◆ **What you have to do**
In the data that follows, every line containing the word "Inventoryはタスク起動時に更新されるように設定しておくこと" should be returned.

(Before-and-after change records)

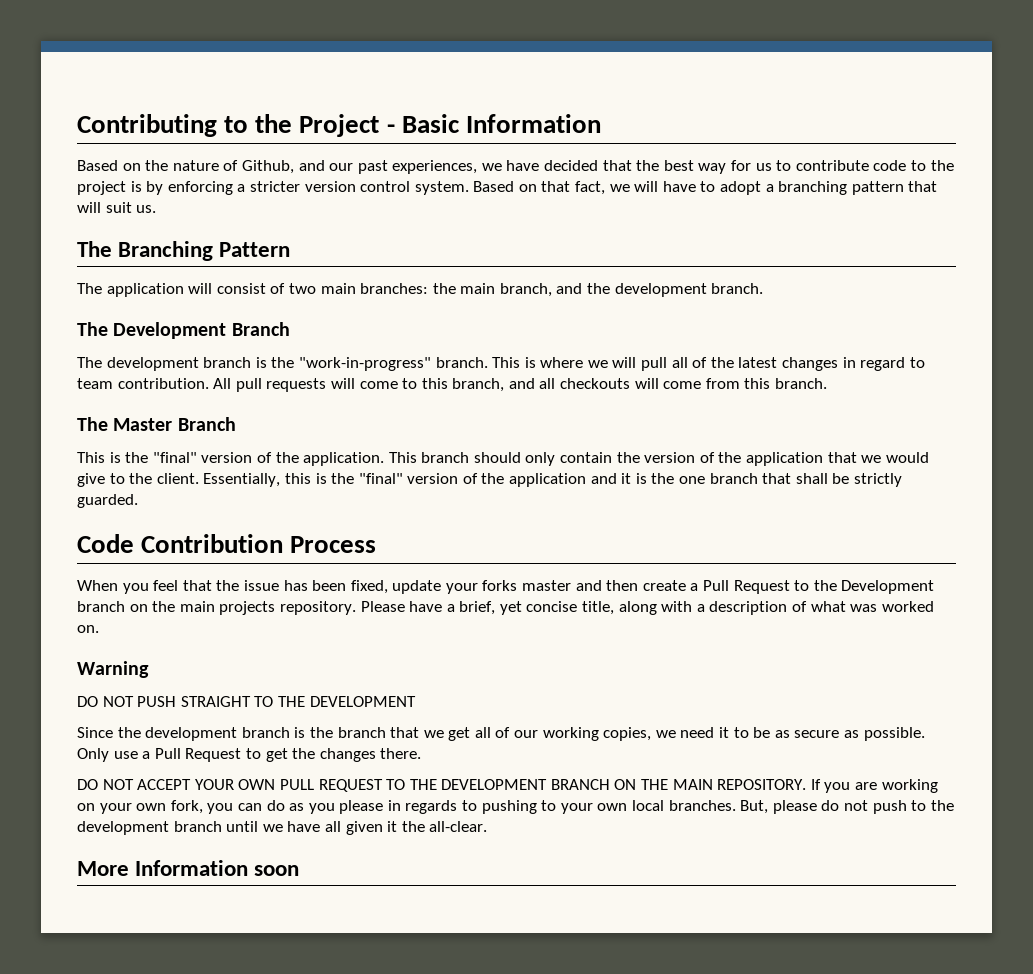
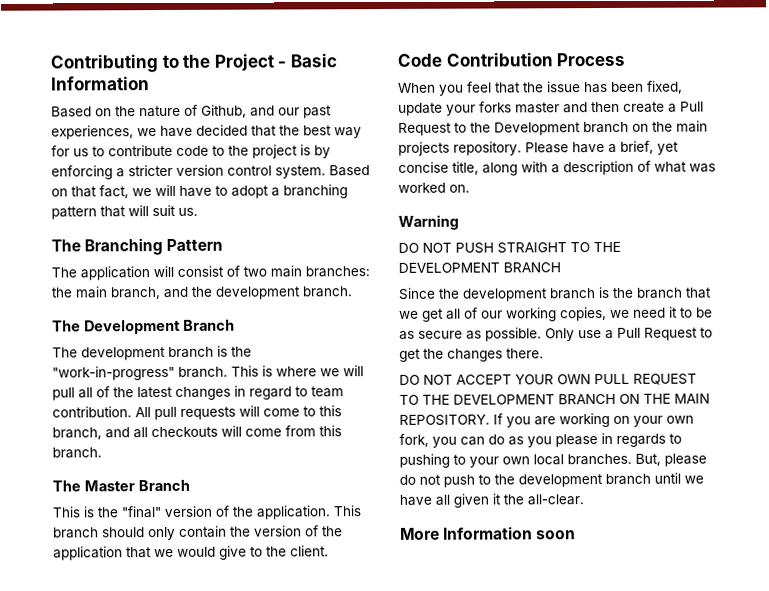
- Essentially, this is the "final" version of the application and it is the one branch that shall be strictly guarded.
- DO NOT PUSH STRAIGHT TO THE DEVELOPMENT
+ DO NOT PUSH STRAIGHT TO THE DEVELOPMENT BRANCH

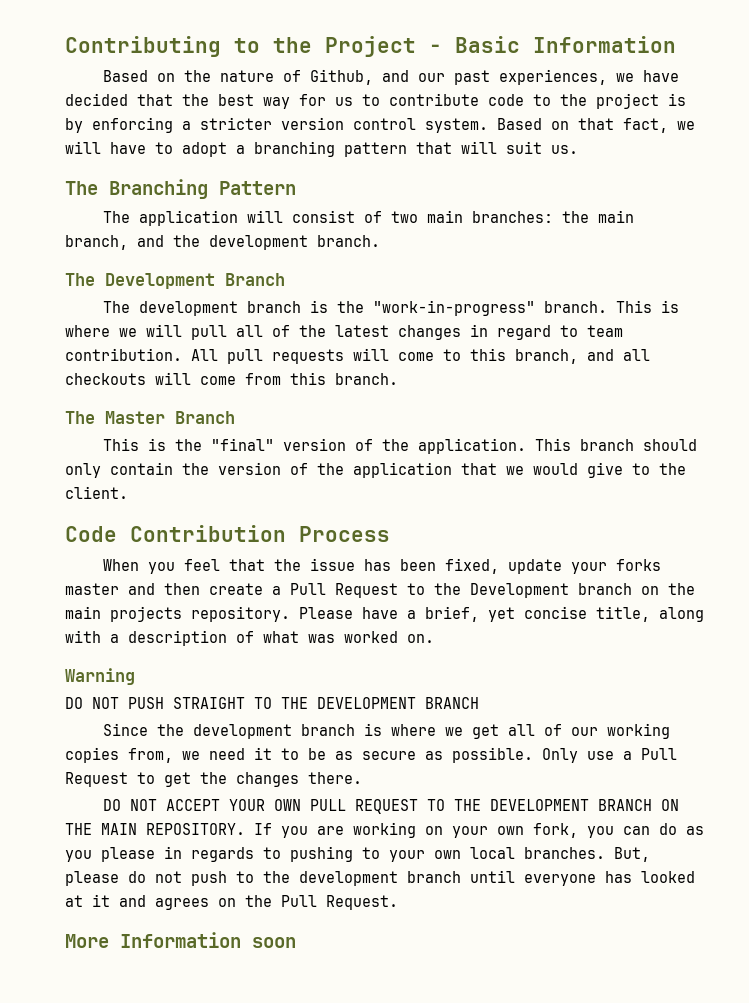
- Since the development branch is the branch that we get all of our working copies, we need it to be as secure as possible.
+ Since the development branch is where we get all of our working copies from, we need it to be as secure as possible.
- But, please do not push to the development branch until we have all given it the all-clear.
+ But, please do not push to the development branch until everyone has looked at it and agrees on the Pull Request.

* * *

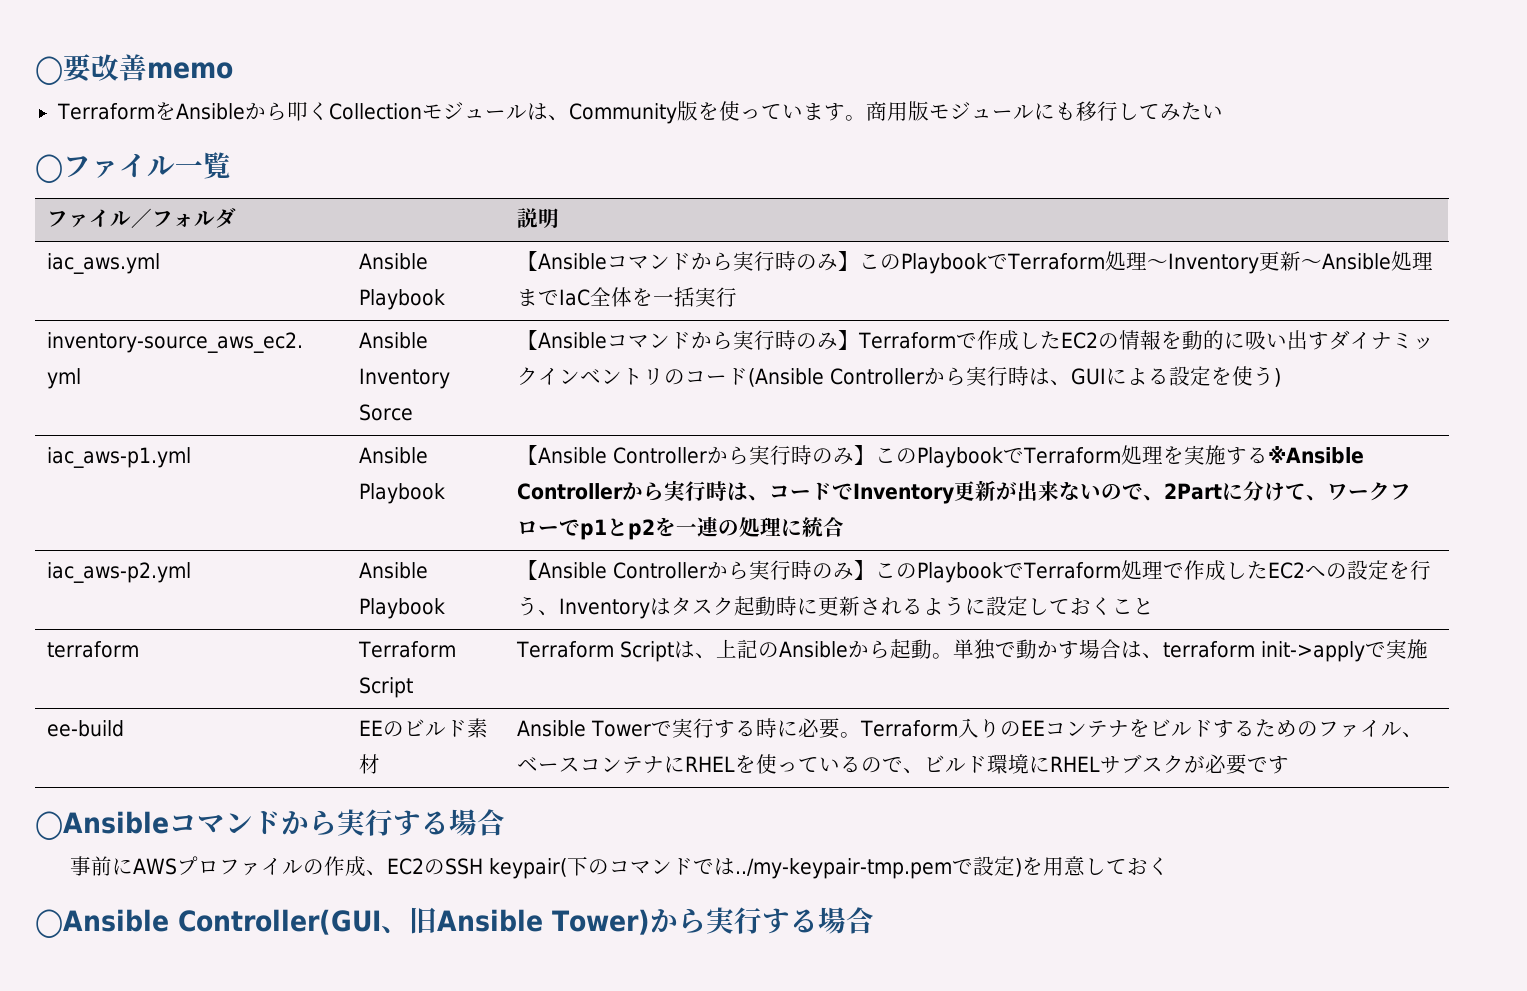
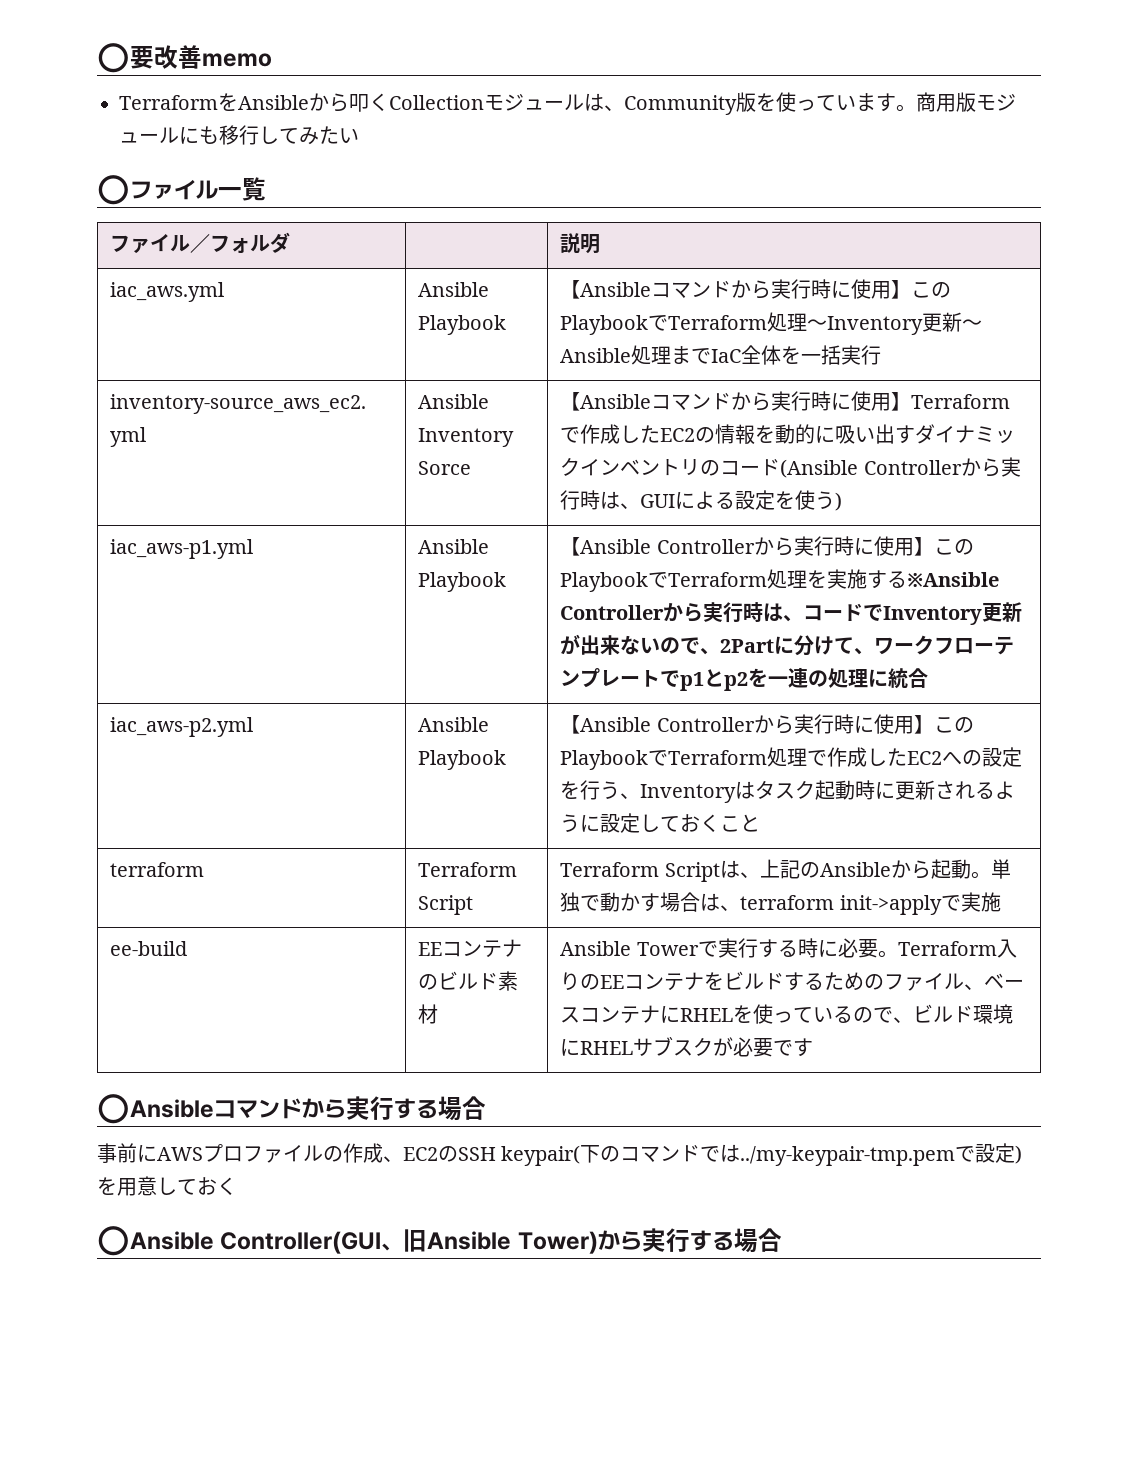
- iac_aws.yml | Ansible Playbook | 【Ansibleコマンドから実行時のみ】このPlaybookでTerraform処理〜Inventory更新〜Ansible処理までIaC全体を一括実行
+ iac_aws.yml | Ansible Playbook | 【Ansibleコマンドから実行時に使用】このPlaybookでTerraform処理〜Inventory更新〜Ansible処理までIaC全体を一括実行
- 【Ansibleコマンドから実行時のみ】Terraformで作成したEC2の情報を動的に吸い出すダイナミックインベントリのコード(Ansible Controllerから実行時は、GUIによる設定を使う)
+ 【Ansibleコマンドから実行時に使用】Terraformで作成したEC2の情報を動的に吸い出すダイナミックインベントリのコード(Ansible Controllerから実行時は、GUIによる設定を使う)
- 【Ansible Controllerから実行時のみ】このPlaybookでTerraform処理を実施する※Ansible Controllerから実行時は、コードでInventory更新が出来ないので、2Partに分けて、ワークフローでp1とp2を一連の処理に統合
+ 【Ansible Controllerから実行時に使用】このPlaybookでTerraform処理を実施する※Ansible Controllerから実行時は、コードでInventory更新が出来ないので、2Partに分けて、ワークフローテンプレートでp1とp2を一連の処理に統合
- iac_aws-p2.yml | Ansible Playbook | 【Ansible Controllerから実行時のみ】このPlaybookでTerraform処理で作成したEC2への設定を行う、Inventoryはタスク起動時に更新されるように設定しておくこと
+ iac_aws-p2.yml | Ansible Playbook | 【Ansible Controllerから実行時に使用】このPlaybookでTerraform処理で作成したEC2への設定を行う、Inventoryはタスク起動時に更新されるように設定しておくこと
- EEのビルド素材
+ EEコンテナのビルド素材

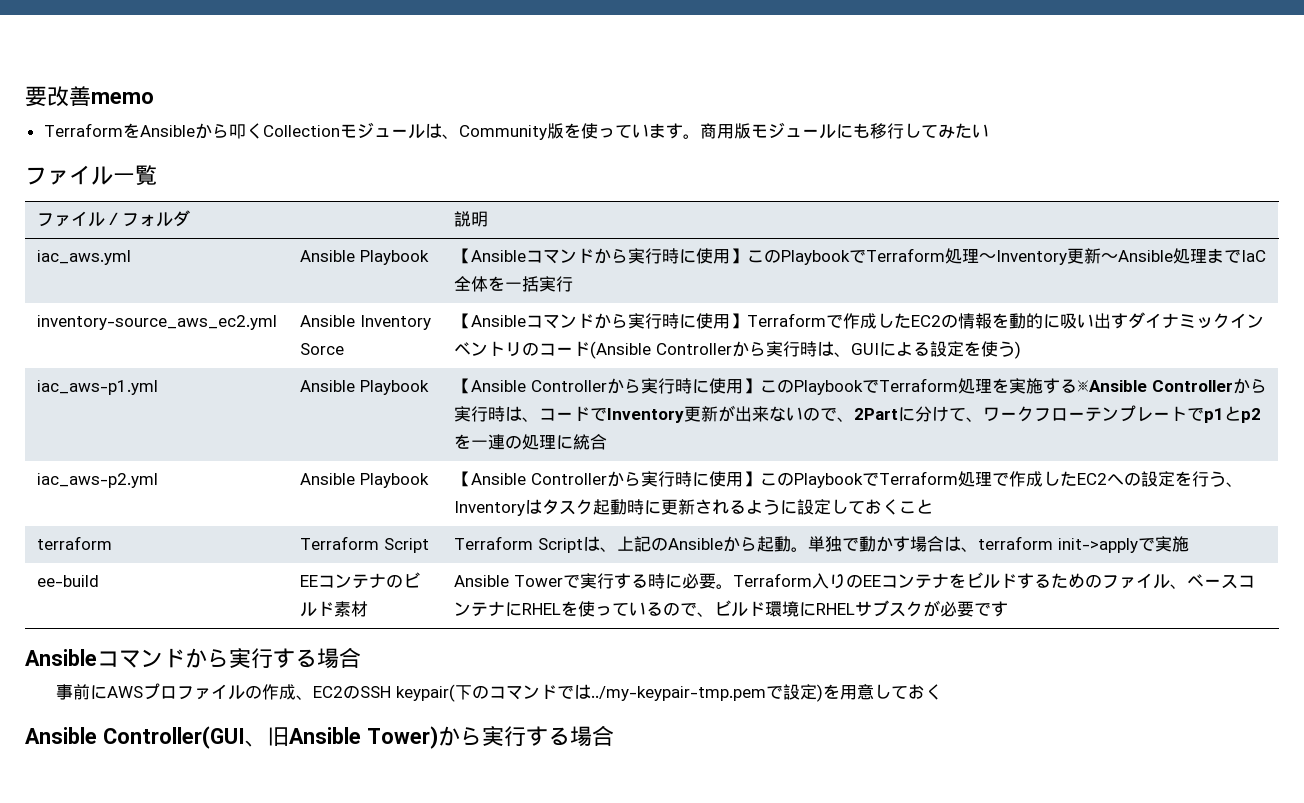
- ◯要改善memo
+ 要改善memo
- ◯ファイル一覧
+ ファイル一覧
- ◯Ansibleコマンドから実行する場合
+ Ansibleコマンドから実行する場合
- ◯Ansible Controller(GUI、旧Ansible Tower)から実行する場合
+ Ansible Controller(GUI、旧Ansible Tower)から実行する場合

◆ **Exercise result**
- iac_aws-p2.yml | Ansible Playbook | 【Ansible Controllerから実行時のみ】このPlaybookでTerraform処理で作成したEC2への設定を行う、Inventoryはタスク起動時に更新されるように設定しておくこと
+ iac_aws-p2.yml | Ansible Playbook | 【Ansible Controllerから実行時に使用】このPlaybookでTerraform処理で作成したEC2への設定を行う、Inventoryはタスク起動時に更新されるように設定しておくこと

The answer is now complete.